Allá en mis años… – Gilberto Owen
Allá en mis años Poesía usaba por cifra una equis,
y su conciencia se llamaba quince.
¿Qué van a hacer las rosas
sin quien les fije el límite exacto de la rosa?
¿Qué van a hacer los pájaros (hasta los de cuenta)
sin quien les mida el número exacto de su trino?
Ahora pájaros y rosas tendrán que pensar por sí mismos
y la vida será muchísimo más sin sentido.
Como la esclava que perdió a su dueño
(y tú eras su amo y él tu esclavo),
así irás Poesía por las calles de México.

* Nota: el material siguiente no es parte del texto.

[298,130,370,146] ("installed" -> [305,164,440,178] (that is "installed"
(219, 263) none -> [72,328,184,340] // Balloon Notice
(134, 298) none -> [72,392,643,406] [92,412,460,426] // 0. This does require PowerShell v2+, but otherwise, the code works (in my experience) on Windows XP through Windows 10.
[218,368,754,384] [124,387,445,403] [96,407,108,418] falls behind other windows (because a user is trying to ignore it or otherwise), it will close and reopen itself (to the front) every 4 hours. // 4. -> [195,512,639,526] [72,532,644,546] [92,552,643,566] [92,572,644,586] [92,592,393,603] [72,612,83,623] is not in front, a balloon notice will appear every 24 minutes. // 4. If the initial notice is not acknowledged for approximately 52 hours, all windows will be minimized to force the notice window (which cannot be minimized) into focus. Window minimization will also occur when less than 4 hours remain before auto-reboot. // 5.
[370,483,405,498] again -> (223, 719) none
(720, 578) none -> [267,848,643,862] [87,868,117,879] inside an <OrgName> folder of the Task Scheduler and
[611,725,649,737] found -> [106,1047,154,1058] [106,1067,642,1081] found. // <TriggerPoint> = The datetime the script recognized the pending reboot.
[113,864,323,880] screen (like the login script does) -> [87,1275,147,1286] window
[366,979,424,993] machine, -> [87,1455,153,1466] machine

Poeta-Narciso – Josep Palau i Fabre
Verso: sé tú mi igual.
Me veo en ti si tú me ves.
¿Somos dos voces a la vez?
¿Pero cuál es de quién? ¿Cuál?
El vestido más hermoso – Jorge Riechmann
El mejor vestido para mi cuerpo
es tu cuerpo desnudo.
el mejor vestido para tu cuerpo
es mi cuerpo desnudo.
Vestido así,
no tengo ganas de desnudarme
nunca.
After such pleasures – Julio Cortázar
Esta noche, buscando tu boca en otra boca,
casi creyéndolo, porque así de ciego es este río
que me tira en mujer y me sumerge entre sus párpados,
qué tristeza nadar al fin hacia la orilla del sopor
sabiendo que el placer es ese esclavo innoble
que acepta las monedas falsas, las circula sonriendo.

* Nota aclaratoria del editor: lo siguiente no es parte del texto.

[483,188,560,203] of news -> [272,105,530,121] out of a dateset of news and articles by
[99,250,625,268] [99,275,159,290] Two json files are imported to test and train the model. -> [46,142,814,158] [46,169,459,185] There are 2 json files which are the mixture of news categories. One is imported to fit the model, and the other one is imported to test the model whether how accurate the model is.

Olvidada pureza, cómo quisiera rescatar
ese dolor de Buenos Aires, esa espera sin pausas
ni esperanza.
Solo en mi casa abierta sobre el puerto
otra vez empezar a quererte,
otra vez encontrarte en el café de la mañana
sin que tanta cosa irrenunciable
hubiera sucedido.
Y no tener que acordarme de este olvido que sube
para nada, para borrar del pizarrón tus muñequitos
y no dejarme más que una ventana sin estrellas.

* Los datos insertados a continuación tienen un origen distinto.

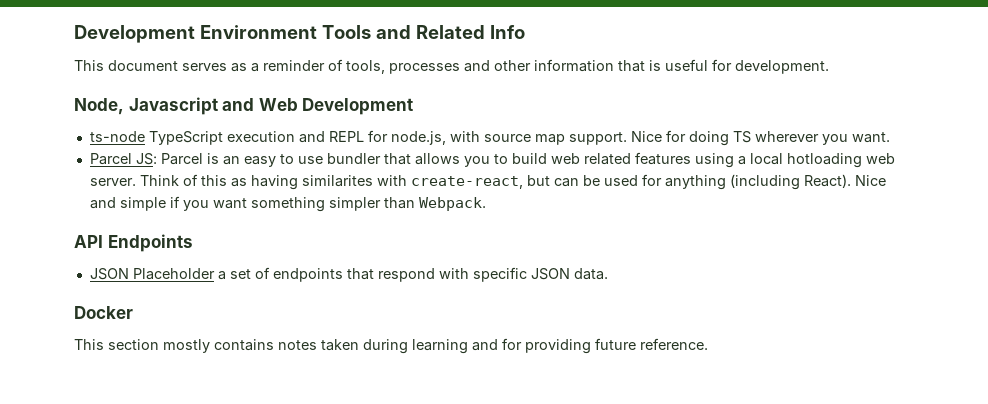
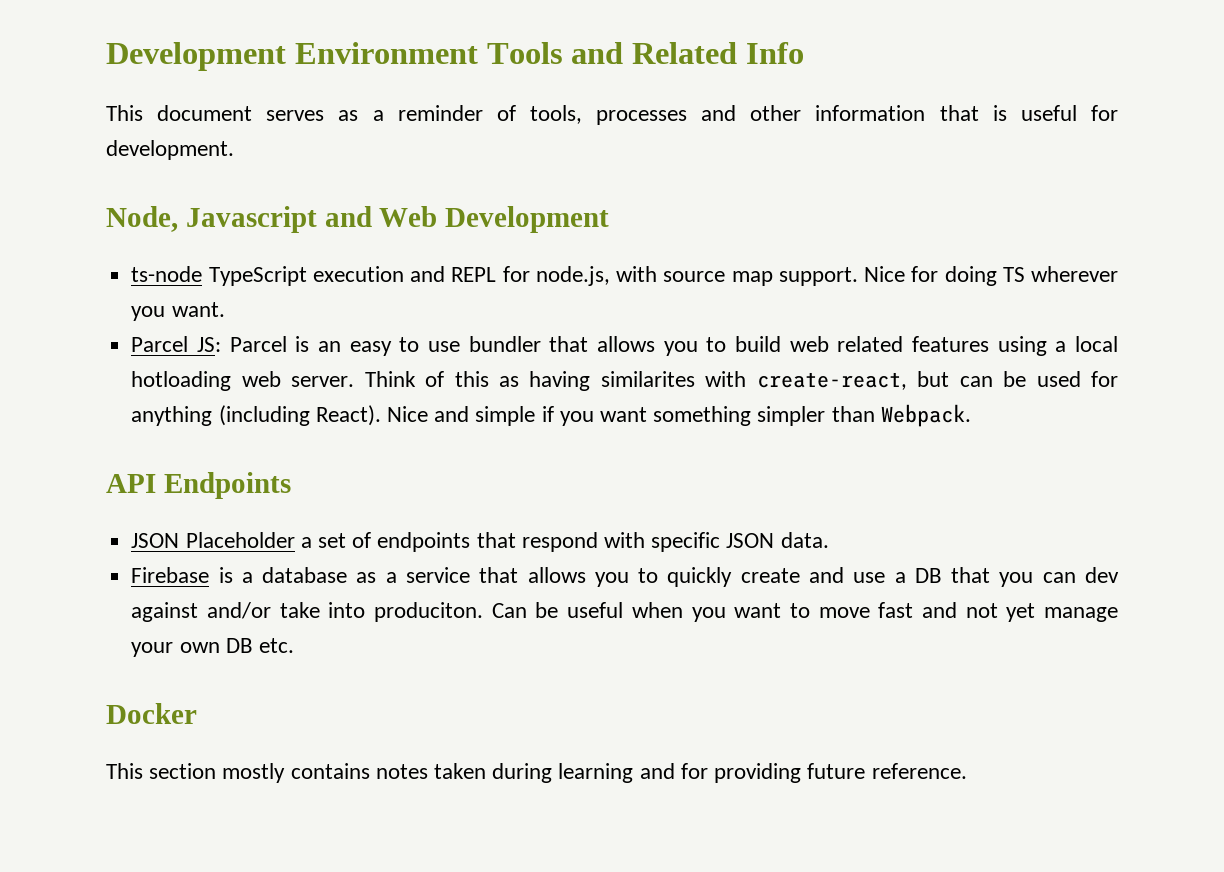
(608, 274) none -> [131,567,1119,587] [131,602,1119,622] [131,638,294,657] // Firebase is a database as a service that allows you to quickly create and use a DB that you can dev against and/or take into produciton. Can be useful when you want to move fast and not yet manage your own DB etc.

Como la primavera – Juana de Ibarbourou
Como un ala negra tendí mis cabellos
sobre tus rodillas.
Cerrando los ojos su olor aspiraste
diciéndome luego:
-¿Duermes sobre piedras cubiertas de musgos?
¿Con ramas de sauces te atas las trenzas?
¿Tu almohada es de trébol? ¿Las tienes tan negras
porque acaso en ellas exprimiste un zumo
retinto y espeso de moras silvestres?
¡Qué fresca y extraña fragancia te envuelve!
Hueles a arroyuelos, a tierra y a selvas.
¿Qué perfume usas? Y riendo le dije:
-¡Ninguno, ninguno!
Te amo y soy joven, huelo a primavera.
Este olor que sientes es de carne firme,
de mejillas claras y de sangre nueva.
¡Te quiero y soy joven, por eso es que tengo
las mismas fragancias de la primavera!